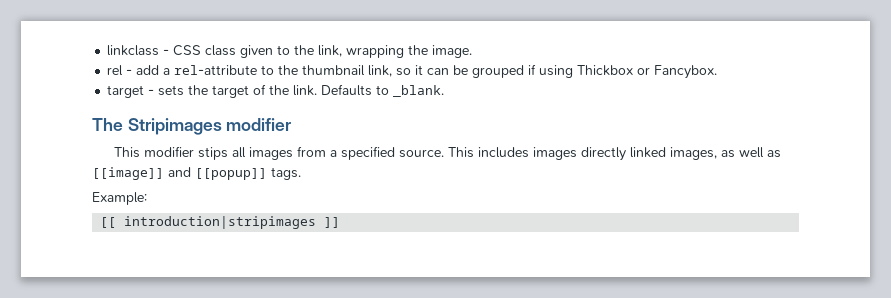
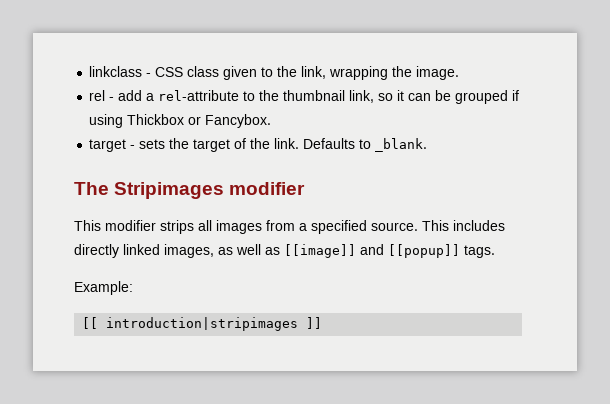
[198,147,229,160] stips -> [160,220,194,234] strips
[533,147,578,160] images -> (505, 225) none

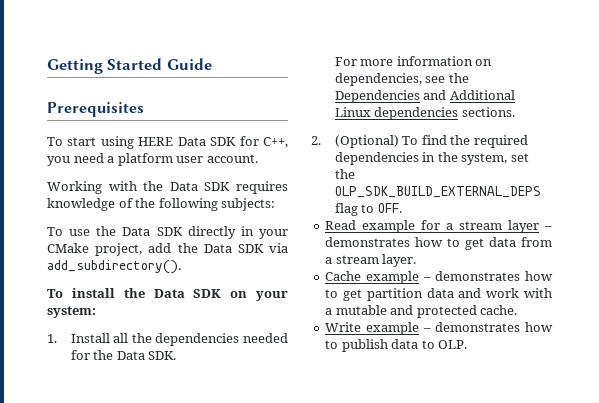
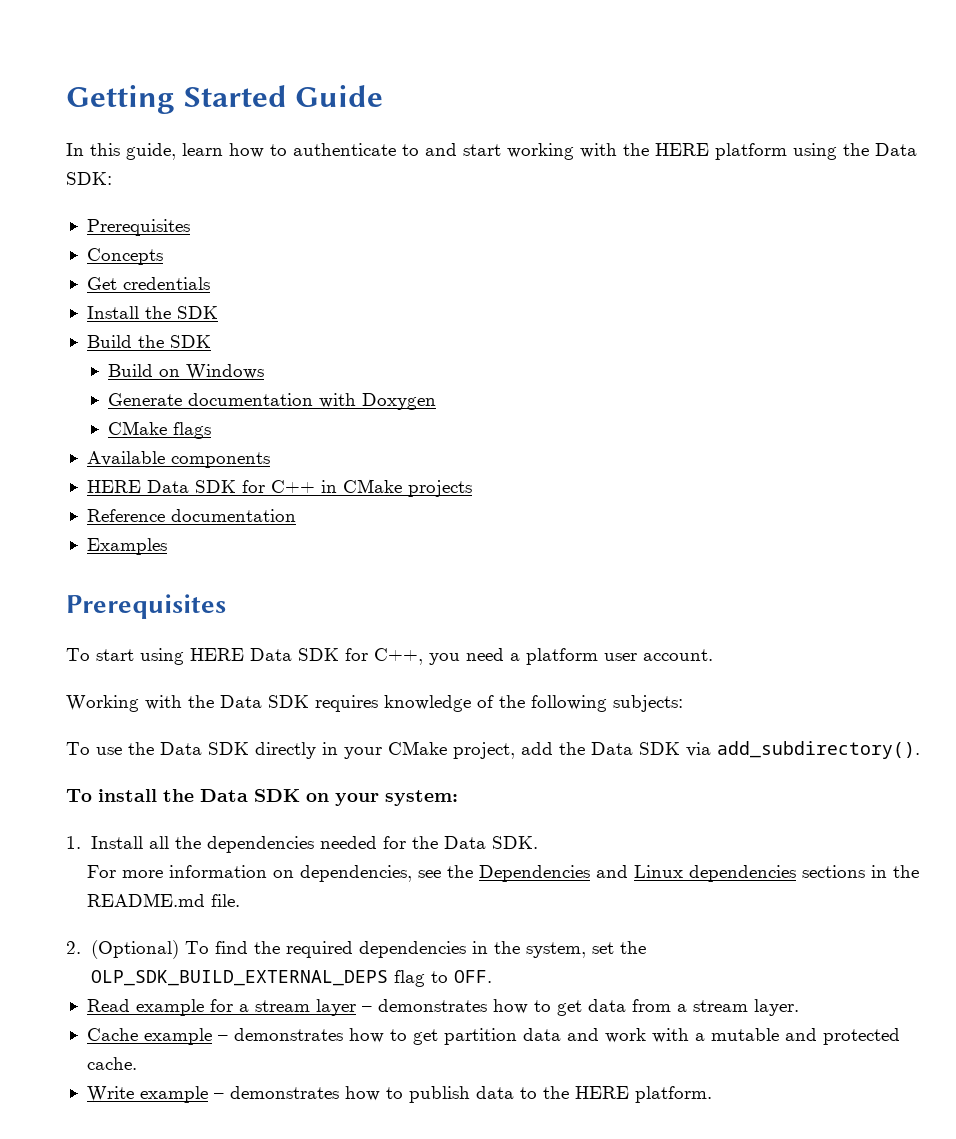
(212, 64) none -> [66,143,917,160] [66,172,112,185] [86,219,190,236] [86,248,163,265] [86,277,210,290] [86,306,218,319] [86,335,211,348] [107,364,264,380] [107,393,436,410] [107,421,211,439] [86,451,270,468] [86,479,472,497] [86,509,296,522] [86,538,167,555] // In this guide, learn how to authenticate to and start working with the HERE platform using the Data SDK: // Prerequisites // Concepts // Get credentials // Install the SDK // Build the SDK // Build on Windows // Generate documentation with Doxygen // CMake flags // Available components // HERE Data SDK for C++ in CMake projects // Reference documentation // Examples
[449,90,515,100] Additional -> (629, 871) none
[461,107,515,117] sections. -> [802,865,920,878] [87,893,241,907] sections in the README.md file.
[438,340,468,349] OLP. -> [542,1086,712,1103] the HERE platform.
* * * * * * * * *
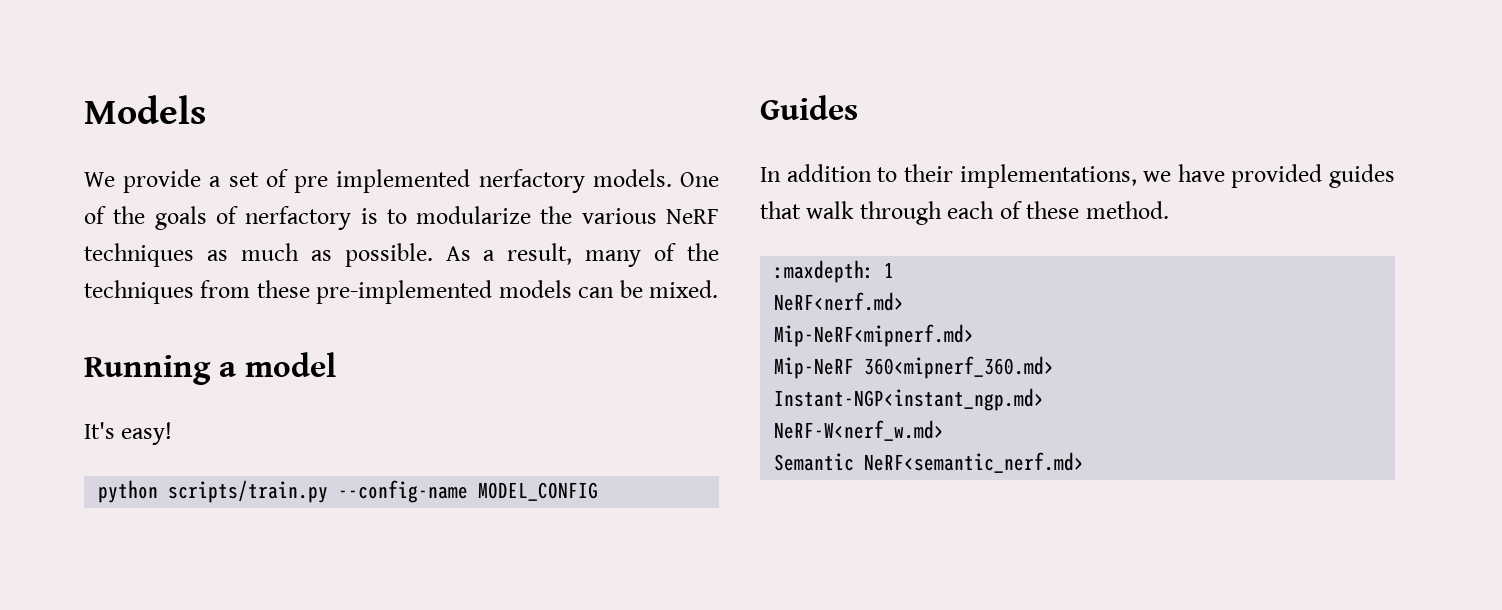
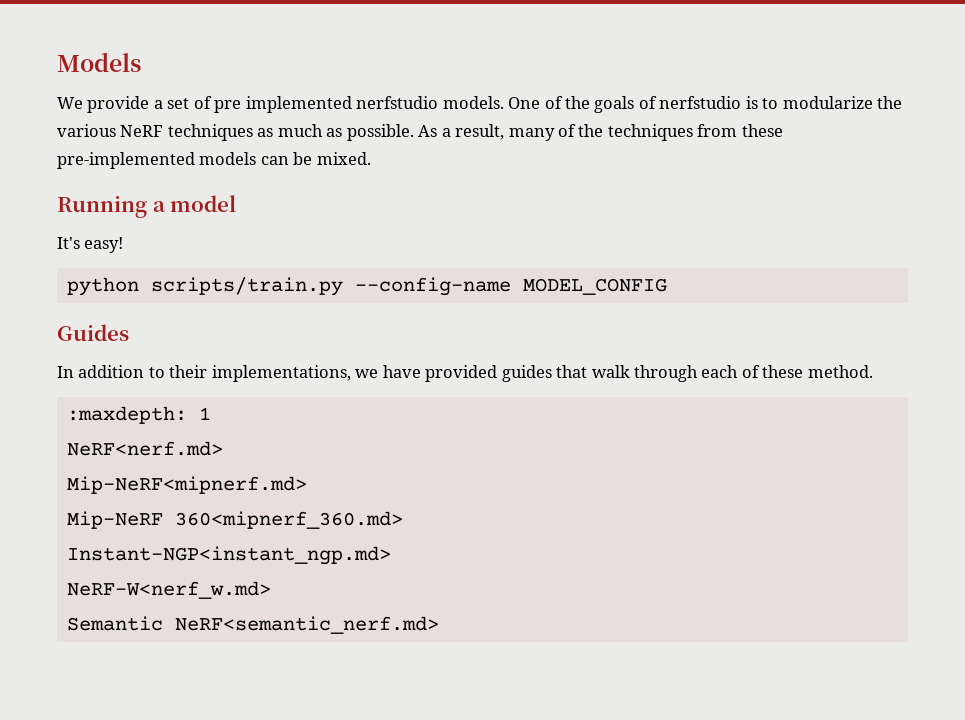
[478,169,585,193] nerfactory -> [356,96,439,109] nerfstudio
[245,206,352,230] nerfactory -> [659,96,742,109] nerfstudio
* * * * * * * * *
▶ Task goal
Go down the entries above from the line containing "[198,147,229,160] stips ->" to the line containing "[438,340,468,349] OLP. ->" and write out each line exactly, leaving pictures out.

▶ Response area
[198,147,229,160] stips -> [160,220,194,234] strips
[533,147,578,160] images -> (505, 225) none

(212, 64) none -> [66,143,917,160] [66,172,112,185] [86,219,190,236] [86,248,163,265] [86,277,210,290] [86,306,218,319] [86,335,211,348] [107,364,264,380] [107,393,436,410] [107,421,211,439] [86,451,270,468] [86,479,472,497] [86,509,296,522] [86,538,167,555] // In this guide, learn how to authenticate to and start working with the HERE platform using the Data SDK: // Prerequisites // Concepts // Get credentials // Install the SDK // Build the SDK // Build on Windows // Generate documentation with Doxygen // CMake flags // Available components // HERE Data SDK for C++ in CMake projects // Reference documentation // Examples
[449,90,515,100] Additional -> (629, 871) none
[461,107,515,117] sections. -> [802,865,920,878] [87,893,241,907] sections in the README.md file.
[438,340,468,349] OLP. -> [542,1086,712,1103] the HERE platform.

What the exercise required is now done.